FT points out the idea of neighbourhood discussion groups by Neil Greenberg, professor of defence mental health at King’s College London, who specialises in post-traumatic stress disorder (PTSD) that could work in long term but also stresses help from other countries will be needed.

Neighbourhood discussion groups could be facilitated by a volunteer who, with the right training, could be better than a mental health professional as he or she better understands the local context.

PTSD was mentioned several times also by Daryna Shevchenko during her talks at the International Journalism Festival.

“Many people will have PTSD after the war and everyone will have to live through that trauma while rebuilding a country that has been largely destroyed by the Russian army. But I just hope that while we do that, you guys in the global press keep talking about it,” she said at a panel.

Neighboring countries or those that are the final destinations for millions of Ukrainian refugees (almost 5 million at the time of writing this) have all reported the same: mental health is the most often reported medical problem. 

Another topic worth keeping in mind is a psychological phenomenon known as generational trauma

NBC News published a long piece looking at the World War II survivors and how the experience affected other generations, with consequences extending beyond mental health.
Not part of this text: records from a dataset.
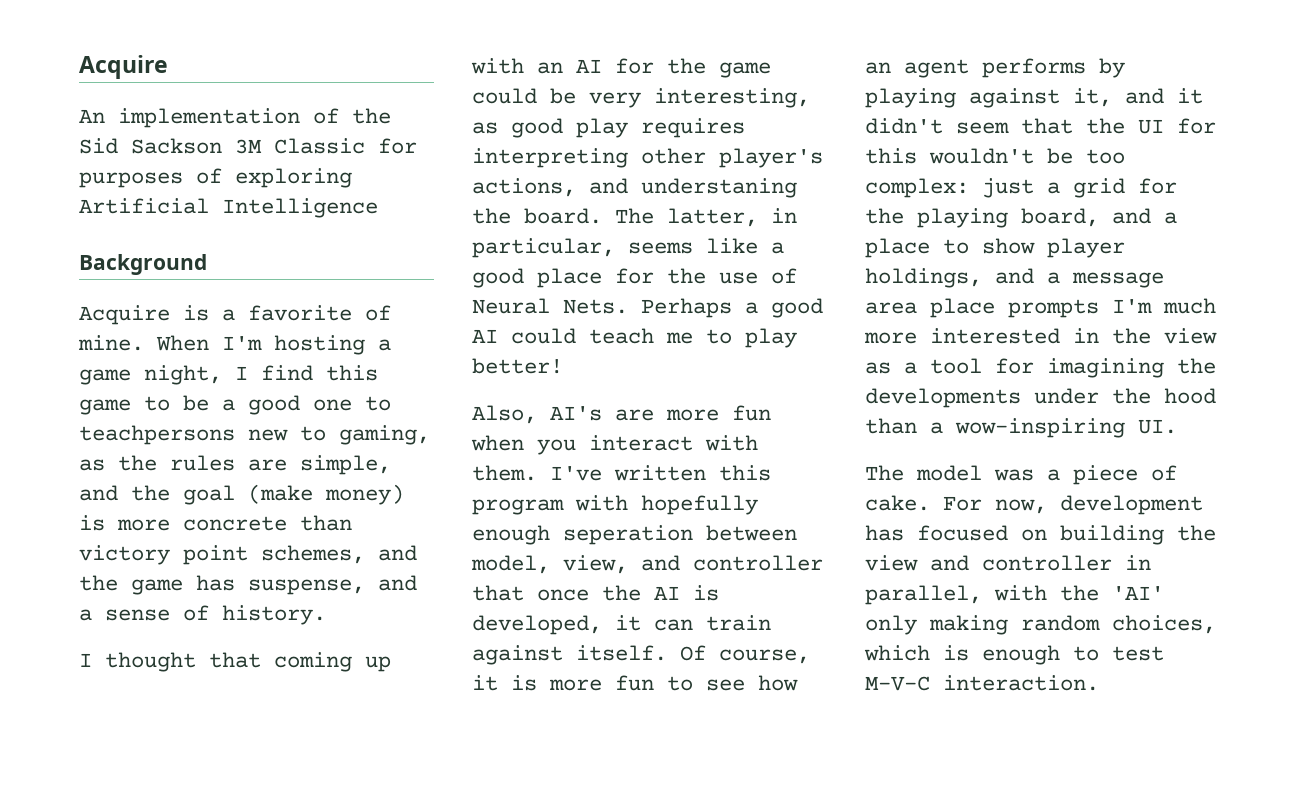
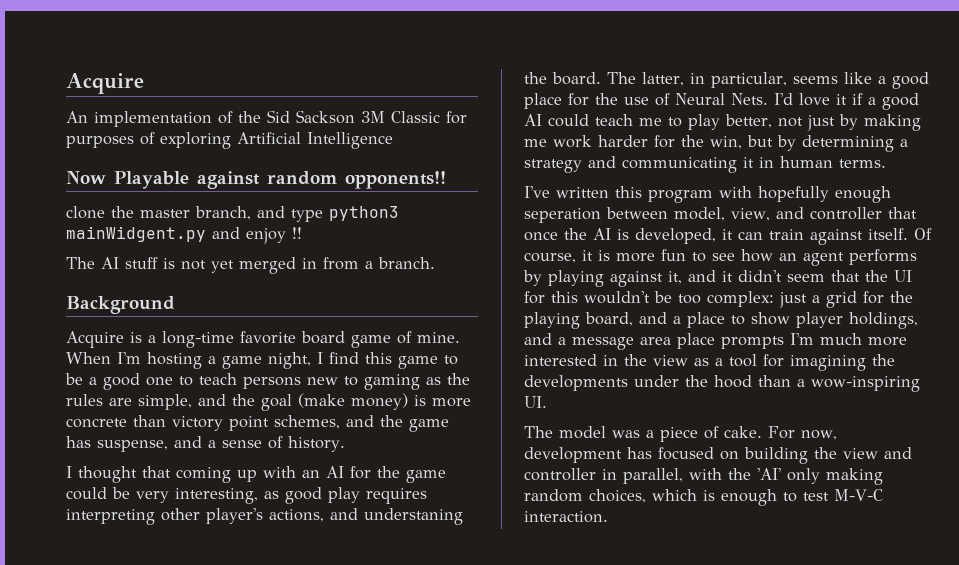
(378, 208) none -> [66,171,446,189] [66,206,399,222] [66,226,302,244] [66,257,435,274] // Now Playable against random opponents!! // clone the master branch, and type python3 mainWidgent.py and enjoy !! // The AI stuff is not yet merged in from a branch.
[248,305,352,321] favorite -> [162,331,391,348] long-time favorite board game
[79,425,235,445] teachpersons -> [199,373,301,389] teach persons
[339,425,430,445] gaming, -> [364,374,420,390] gaming
[641,298,732,318] Perhaps -> [774,93,863,106] I'd love it if
[472,358,563,374] [472,405,771,424] [471,435,758,455] [472,465,537,481] better! // Also, AI's are more fun when you interact with them. -> [725,114,921,131] [524,135,908,152] [524,156,886,173] better, not just by making me work harder for the win, but by determining a strategy and communicating it in human terms. //

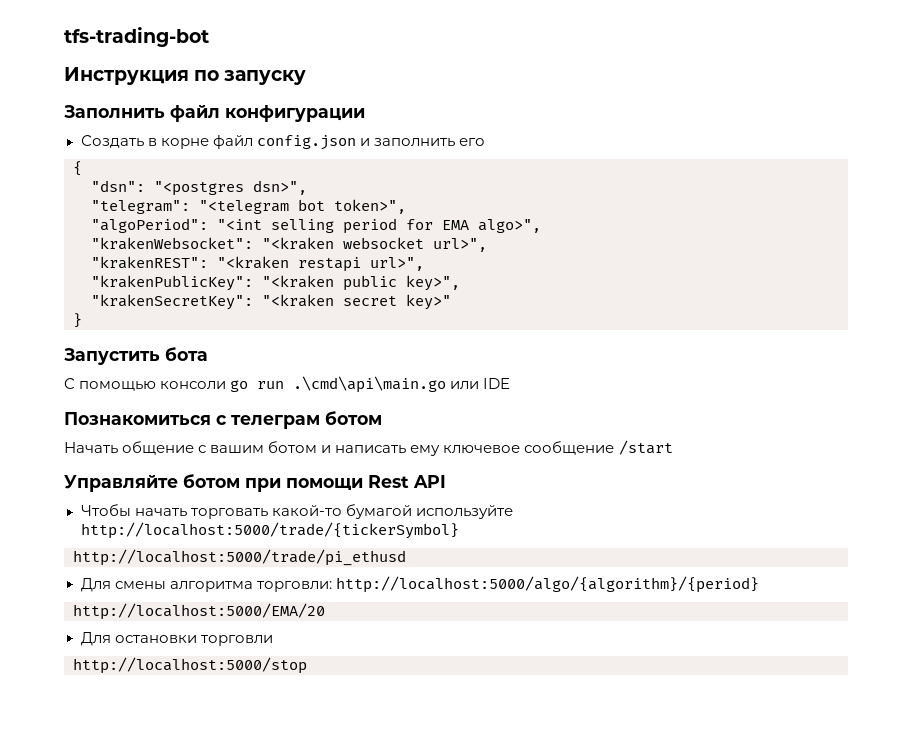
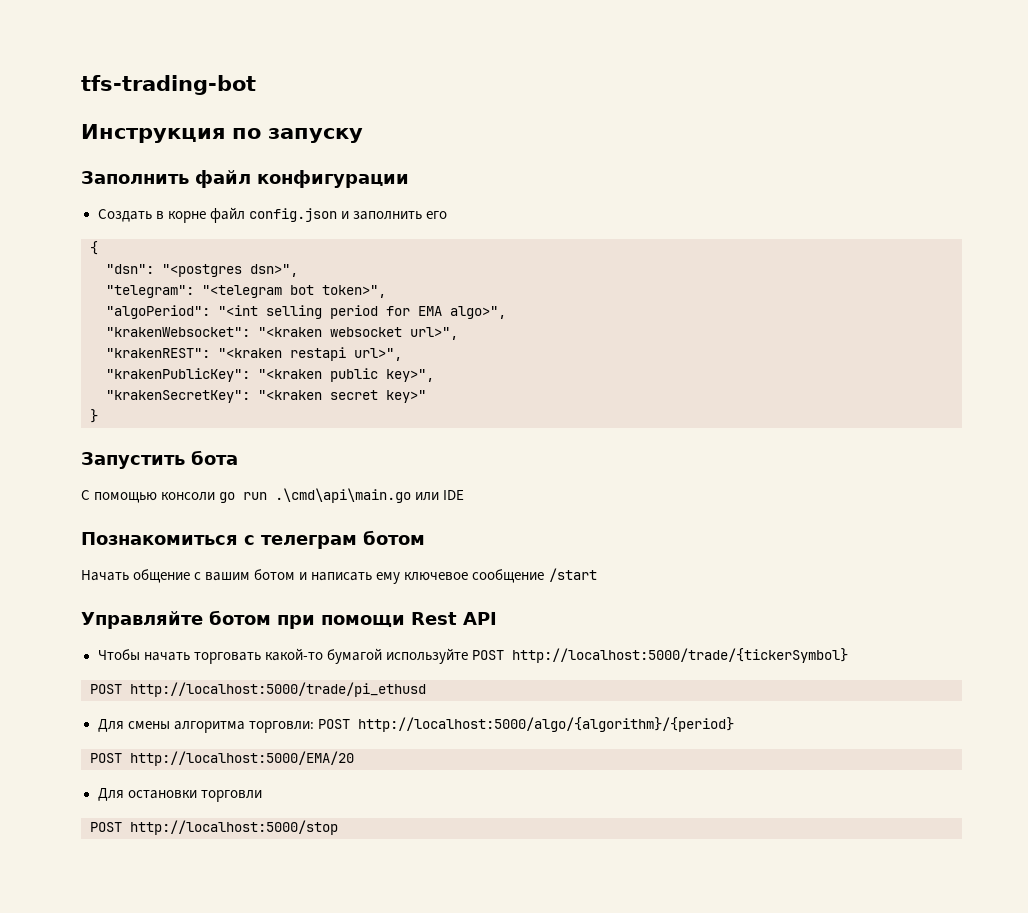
(513, 512) none -> [471,650,504,660] POST
(459, 530) none -> [90,684,122,694] POST
(332, 586) none -> [317,719,350,729] POST
(759, 584) none -> [90,753,122,763] POST
(273, 640) none -> [90,822,122,832] POST

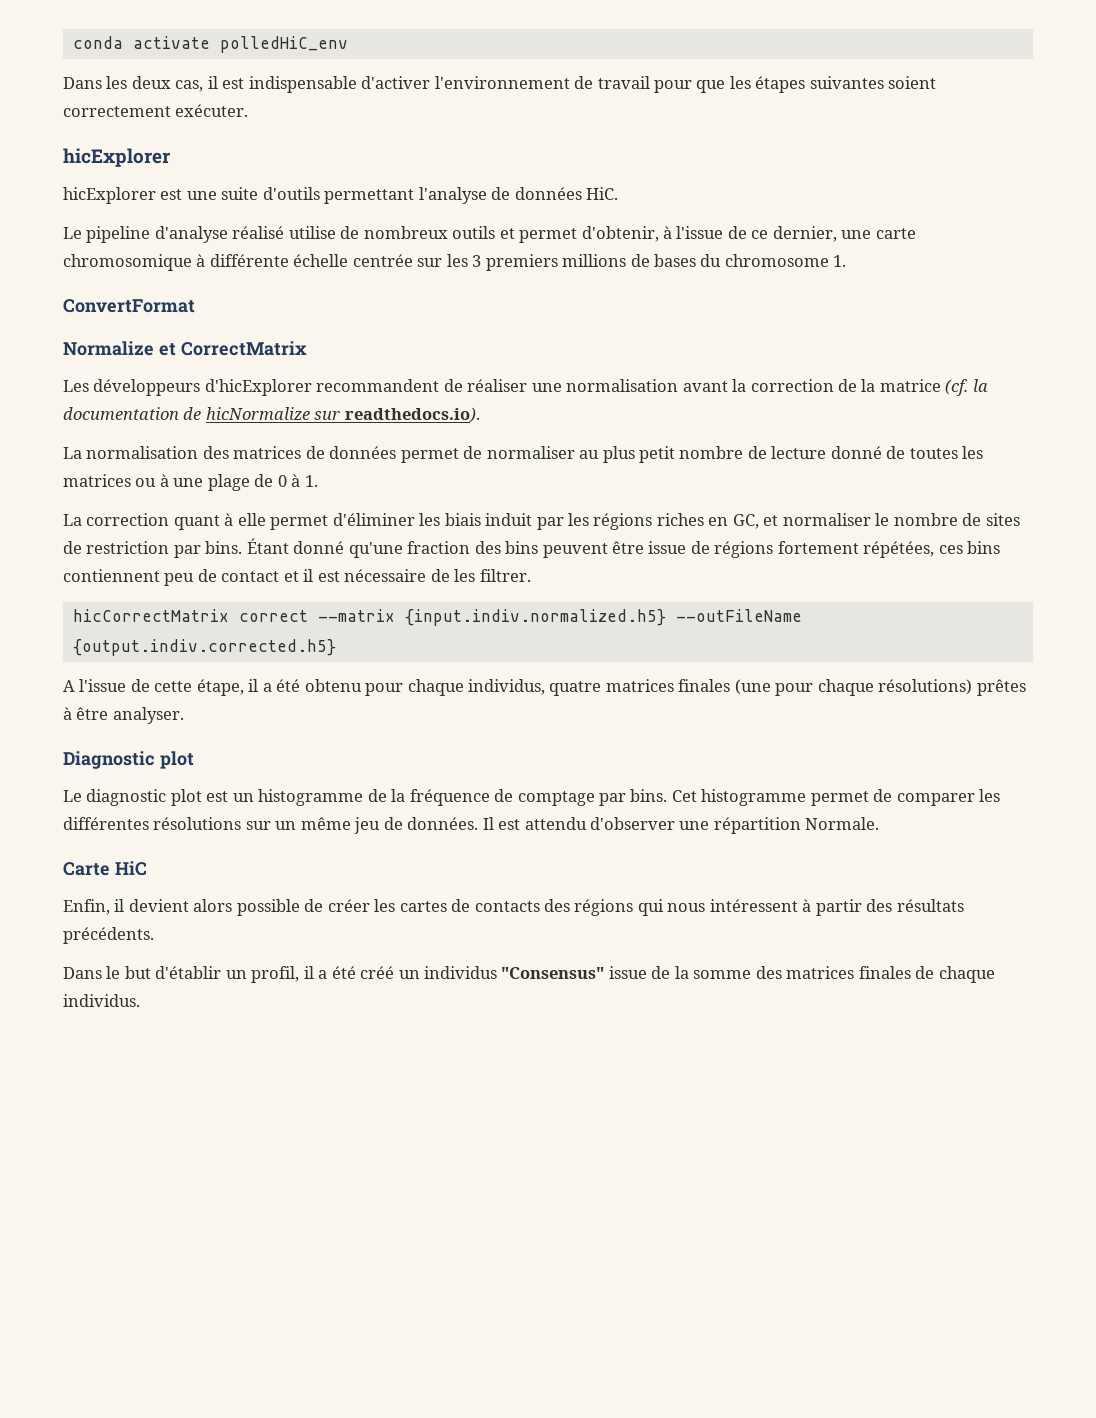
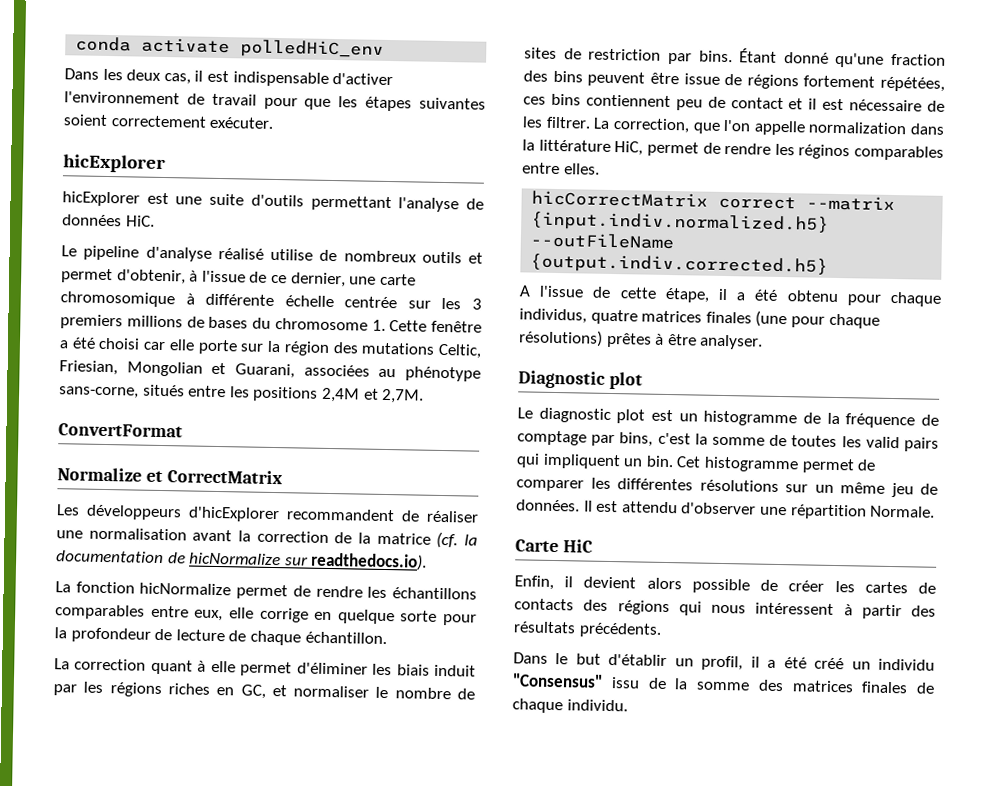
(847, 261) none -> [389,320,482,333] [59,337,482,359] [59,360,481,382] [59,384,425,404] Cette fenêtre a été choisi car elle porte sur la région des mutations Celtic, Friesian, Mongolian et Guarani, associées au phénotype sans-corne, situés entre les positions 2,4M et 2,7M.
[86,446,984,463] [63,474,318,491] normalisation des matrices de données permet de normaliser au plus petit nombre de lecture donné de toutes les matrices ou à une plage de 0 à 1. -> [75,581,478,600] [55,604,477,626] [54,627,387,646] fonction hicNormalize permet de rendre les échantillons comparables entre eux, elle corrige en quelque sorte pour la profondeur de lecture de chaque échantillon.
(531, 575) none -> [593,117,945,136] [522,139,944,161] [522,162,600,175] La correction, que l'on appelle normalization dans la littérature HiC, permet de rendre les réginos comparables entre elles.
[630,789,668,802] bins. -> [619,432,939,452] [516,453,674,470] bins, c'est la somme de toutes les valid pairs qui impliquent un bin.
[424,966,647,979] individus "Consensus" issue -> [877,658,935,671] [512,673,640,689] individu "Consensus" issu
[63,994,140,1007] individus. -> [566,699,628,712] individu.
One of the effects is a detached parenting style which could cause an inability to teach children how to regulate their emotions.

What does it mean for journalism and what can journalists do better 

Looking at the reporting done in the Central Europe region, too often the mental health aspect of the war in Ukraine is settled by a single story and the news outlets have moved on from the topic.

Of course, there are exceptions, mainly led by newsroom leaders who have experienced mental health issues themselves and better understand what’s going on.

That brings us back to the need for education and a better understanding of how to approach mental health in newsrooms both in terms of support for journalists and also how reporting is done.

There are already good resources out there like the tips for reporters and their managers from Hannah Storm, put together in this piece published by the Reuters Institute soon after the war broke out.

Of course, there is no rule of thumb regarding how many stories should be dedicated to mental health. Still, I think we can agree that if you published one or two during the almost two months since the Russian invasion of Ukraine started that is not enough.